Beliau ini membuat aku terbengong. "Siap napa?"
"Ta'aruf itu belum menikah. Kita masih bebas untuk lanjut maupun bubar, belum terikat, dan kita harus tahu batasan. Ngapunten, mungkin cara saya lumayan lancang, karena tidak langsung mengabarkan semua ini kepada yang lebih berhak atas dirimu, bahkan ini kita ketahui karena celometan teman-teman yang mana sesuai dengan isi hati kita," jawab Gus Aldi.
"Nggih, Insyaallah paham."
"Sedih jane. Takut hanya menyakiti kamu," celetuk Gus Aldi.
Ini ada apa? Belum apa-apa sudah membuat berdebar hebat. Katanya, Gus Aldi takut menyakiti aku saja.

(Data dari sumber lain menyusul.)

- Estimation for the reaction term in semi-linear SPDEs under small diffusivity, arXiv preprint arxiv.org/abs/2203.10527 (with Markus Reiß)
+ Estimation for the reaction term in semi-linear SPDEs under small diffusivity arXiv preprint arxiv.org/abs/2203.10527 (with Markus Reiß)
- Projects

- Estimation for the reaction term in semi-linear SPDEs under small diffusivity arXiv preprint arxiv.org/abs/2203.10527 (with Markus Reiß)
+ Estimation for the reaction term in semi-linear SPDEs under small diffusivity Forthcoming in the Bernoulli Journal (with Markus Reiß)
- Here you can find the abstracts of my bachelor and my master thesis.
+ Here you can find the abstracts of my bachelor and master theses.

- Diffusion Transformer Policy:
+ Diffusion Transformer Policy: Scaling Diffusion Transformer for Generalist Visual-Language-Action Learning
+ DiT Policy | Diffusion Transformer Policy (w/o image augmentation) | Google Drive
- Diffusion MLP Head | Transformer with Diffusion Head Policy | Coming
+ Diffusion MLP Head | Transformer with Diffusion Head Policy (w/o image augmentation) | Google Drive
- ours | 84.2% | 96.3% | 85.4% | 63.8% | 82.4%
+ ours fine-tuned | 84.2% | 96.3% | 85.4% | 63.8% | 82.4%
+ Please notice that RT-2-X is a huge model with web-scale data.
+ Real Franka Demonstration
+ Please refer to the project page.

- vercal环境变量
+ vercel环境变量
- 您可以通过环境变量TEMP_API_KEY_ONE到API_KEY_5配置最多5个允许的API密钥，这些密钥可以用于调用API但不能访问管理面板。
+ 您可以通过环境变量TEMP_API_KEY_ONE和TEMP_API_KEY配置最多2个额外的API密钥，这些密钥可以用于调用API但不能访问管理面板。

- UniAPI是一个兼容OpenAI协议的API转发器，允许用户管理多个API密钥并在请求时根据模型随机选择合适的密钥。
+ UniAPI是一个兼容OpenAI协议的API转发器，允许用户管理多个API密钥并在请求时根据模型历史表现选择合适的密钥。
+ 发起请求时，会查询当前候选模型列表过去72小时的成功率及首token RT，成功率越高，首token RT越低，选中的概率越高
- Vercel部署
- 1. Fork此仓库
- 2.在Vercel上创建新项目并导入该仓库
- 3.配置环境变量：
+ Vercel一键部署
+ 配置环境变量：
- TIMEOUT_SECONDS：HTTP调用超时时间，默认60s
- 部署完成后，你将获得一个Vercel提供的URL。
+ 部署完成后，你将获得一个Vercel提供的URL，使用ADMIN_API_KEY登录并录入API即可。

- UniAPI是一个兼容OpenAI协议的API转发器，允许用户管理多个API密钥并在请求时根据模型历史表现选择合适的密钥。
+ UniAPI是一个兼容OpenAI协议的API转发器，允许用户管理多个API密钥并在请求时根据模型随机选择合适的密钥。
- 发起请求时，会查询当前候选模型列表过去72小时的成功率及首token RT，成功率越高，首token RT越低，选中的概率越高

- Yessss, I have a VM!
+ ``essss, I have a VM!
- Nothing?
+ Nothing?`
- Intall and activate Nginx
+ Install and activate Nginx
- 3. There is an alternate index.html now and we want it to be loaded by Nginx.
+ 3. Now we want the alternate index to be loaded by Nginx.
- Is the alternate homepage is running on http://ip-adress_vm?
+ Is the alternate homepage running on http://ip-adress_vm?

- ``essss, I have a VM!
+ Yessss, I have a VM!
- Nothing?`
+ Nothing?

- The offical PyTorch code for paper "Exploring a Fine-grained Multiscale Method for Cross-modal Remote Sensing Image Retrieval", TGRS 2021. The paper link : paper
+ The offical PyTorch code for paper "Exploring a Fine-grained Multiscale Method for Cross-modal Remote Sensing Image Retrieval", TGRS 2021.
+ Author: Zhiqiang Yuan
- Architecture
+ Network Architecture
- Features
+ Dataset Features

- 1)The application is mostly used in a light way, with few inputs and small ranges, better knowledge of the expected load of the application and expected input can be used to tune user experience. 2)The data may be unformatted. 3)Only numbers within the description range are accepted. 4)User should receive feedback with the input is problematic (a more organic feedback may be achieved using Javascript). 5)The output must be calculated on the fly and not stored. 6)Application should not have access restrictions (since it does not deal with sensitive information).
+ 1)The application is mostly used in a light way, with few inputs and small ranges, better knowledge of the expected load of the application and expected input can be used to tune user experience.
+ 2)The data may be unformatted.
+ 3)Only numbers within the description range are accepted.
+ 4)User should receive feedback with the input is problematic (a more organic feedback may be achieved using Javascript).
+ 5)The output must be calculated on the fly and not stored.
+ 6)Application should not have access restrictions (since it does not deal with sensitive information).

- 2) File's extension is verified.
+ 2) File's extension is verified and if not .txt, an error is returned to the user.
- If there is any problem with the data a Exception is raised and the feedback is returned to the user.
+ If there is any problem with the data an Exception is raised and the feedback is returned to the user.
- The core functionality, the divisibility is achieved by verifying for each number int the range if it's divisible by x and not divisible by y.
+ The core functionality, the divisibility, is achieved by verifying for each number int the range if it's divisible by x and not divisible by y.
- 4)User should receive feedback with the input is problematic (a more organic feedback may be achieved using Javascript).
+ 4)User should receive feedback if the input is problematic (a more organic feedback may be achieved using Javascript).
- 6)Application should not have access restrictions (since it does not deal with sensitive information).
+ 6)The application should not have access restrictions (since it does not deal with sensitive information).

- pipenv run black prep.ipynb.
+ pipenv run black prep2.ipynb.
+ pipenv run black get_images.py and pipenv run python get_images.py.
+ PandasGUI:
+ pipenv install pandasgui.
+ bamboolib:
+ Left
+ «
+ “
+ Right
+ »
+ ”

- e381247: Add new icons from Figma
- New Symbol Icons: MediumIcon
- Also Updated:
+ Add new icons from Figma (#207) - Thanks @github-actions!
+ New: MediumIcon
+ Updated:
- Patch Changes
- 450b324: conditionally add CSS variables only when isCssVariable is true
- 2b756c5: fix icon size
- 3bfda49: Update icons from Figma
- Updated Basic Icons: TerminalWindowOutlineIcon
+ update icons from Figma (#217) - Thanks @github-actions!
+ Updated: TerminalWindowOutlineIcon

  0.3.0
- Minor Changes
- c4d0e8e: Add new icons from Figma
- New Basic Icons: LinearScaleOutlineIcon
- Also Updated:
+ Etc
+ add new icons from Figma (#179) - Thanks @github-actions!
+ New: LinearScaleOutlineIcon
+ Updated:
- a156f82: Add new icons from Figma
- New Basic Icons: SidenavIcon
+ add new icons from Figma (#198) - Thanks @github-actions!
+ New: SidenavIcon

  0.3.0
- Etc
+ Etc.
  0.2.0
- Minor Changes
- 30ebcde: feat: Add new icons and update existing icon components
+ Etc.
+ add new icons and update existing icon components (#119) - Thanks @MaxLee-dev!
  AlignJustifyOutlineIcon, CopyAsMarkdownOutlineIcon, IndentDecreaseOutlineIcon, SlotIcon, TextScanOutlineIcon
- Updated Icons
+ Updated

Mendengar itu memang berdebar hebat, tetapi aku yakin bahwa cinta itu membawa sebuah sinar yang terang di bawah hiruk pikuknya kegelapan. Meskipun harus berjuang, ya namanya saja kehidupan, sedangkan cinta itu bagian dari kehidupan.
"Maksudnya?" Aku mengerutkan kening.
"Saya punya tugas untuk mengabdi di tanah Sumatera, sedangkan kemungkinan saya membawa kamu ke sana itu ...." Gus Aldi menghembuskan napas panjang.
"Kenapa?"
"Mustahil, Al!" sahutnya.
"Apa yang membuat mustahil?" tanyaku.
"Kamu nanti akan tahu, tapi semoga saja takdir menyatukan kita. Mpun nggih, mboten sae terlalu kathah ngobrol ngeten niki. Jangan terlalu berpikir, ya udah saya sama Gus Fahri mau lanjut urus pekerjaan dulu. Assalamu'alaikum." Gus Aldi mendorong Gus Fahri untuk beralih dari depan koperasi MA.
KAMU SEDANG MEMBACA
Basmalahnya Gus untuk Mbak Santri
Romansa"Setiap jiwa punya cerita, setiap raga punya cita, setiap hati punya cinta." "Hancur, rapuh, sakit dalam cerita, cita, atau cinta bukan berarti hidupmu sirna. Hanya saja masih waktunya harus melawan lara. Sampai kapan? Sampai Tuhan menitik masa, d...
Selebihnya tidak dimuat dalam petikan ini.